The original plan had been to photograph the eclipse using my Sony A7RV and the RedCat 51 telescope, since that scope had done so well on the Horsehead and California nebulae last month (see my previous post). But when I tried to focus the telescope, I could not bring the stars to focus! I realized that there was not enough back-focus spacing in my setup because the A7RV flange distance is so short. This hadn’t been a problem on the previous nights because I was using the astronomy camera with a filter wheel and OAG, which provided enough spacing. Sad night for the RedCat!
Instead, I shot the exposures with my day-use Tamron 25-200 (replacement for the Tammy that I lost at sea last month). The 200mm of focal length and f/5.6 optics bring it close to the RedCat, and although it can’t match the Cat for sharpness or contrast, it is a close second. I didn’t have the adapters to mount the Raspberry Pi or guide scope, though — this forced me to take the pictures “old-school”, with the mount running unguided and the camera shooting autonomously with the built-in intervalometer.
In the process, I had messed up some of the camera settings, and all the pictures were taken in JPEG rather than RAW. Therefore, some data loss occurred, but with the appropriate gamma curve to capture the full dynamic range, the JPEGs retain most of the information in the images.
There’s a lot of dynamic range in the eclipse during the penumbral stage. The five pictures below illustrate this. The sunlit lunar surface is about 1000x brighter than the part under the Earth’s shadow. And it is only when you saturate the former that the scene is bright enough to reveal any stars.

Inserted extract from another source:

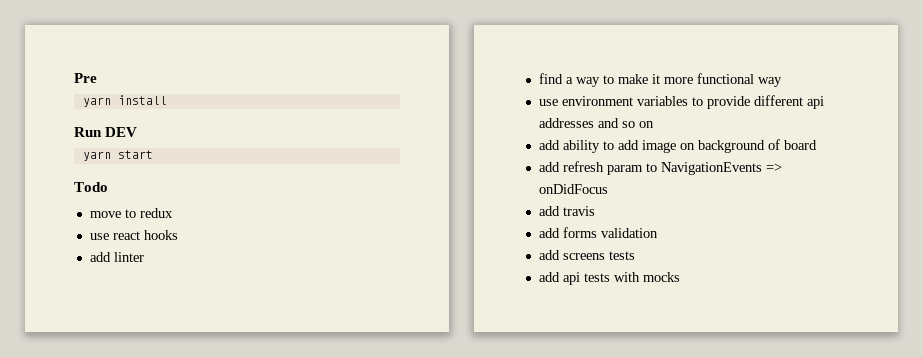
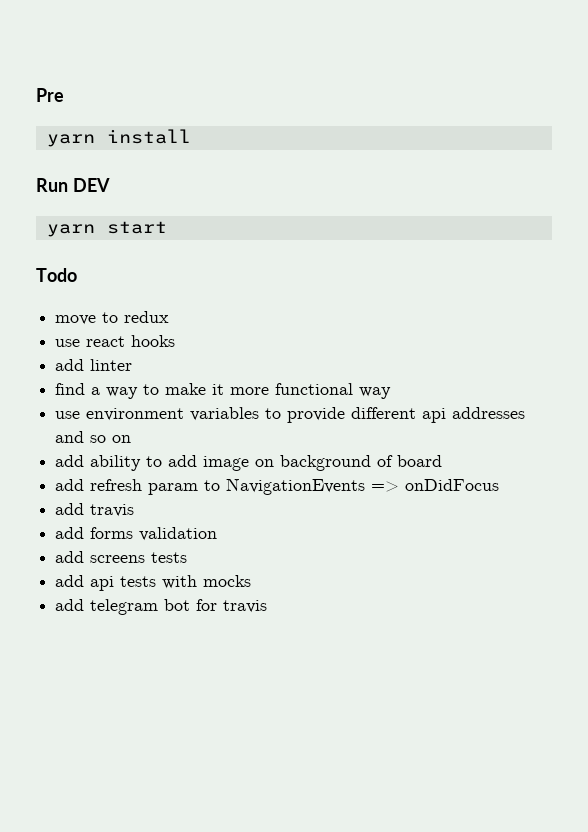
(680, 277) none -> [55,599,268,615] // add telegram bot for travis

Once the eclipse reaches totality, you see a more even lighting between the moon and its background. By DSO standards, it is still a very bright object (around -1.5 mag, which means ~14 mag/arcsec²). But it is dim enough that you prefer a long exposures, >10 s, to capture lunar features in detail. Below are two images and a time lapse from the eclipse.
Future
Since 2027’s eclipse is annular, the next total lunar eclipses will happen in 2028 and 2029 (planner here). The 2029 eclipse will be especially remarkable because not only does the Moon pass through the center of Earth’s shadow (so its attenuation will be the most extreme), but the eclipse also happens in the dense Sagittarius region of the inner Milky Way. This region is bustling with star clusters, emission nebulae, and dark nebulae, and overall has a high density of stars. With a good portrait lens or ultrawide-field telescope (Rokinon 135mm f/2, Sigma 200mm f/2, MiniCat 51), I could catch the eclipsed moon against this exciting backdrop!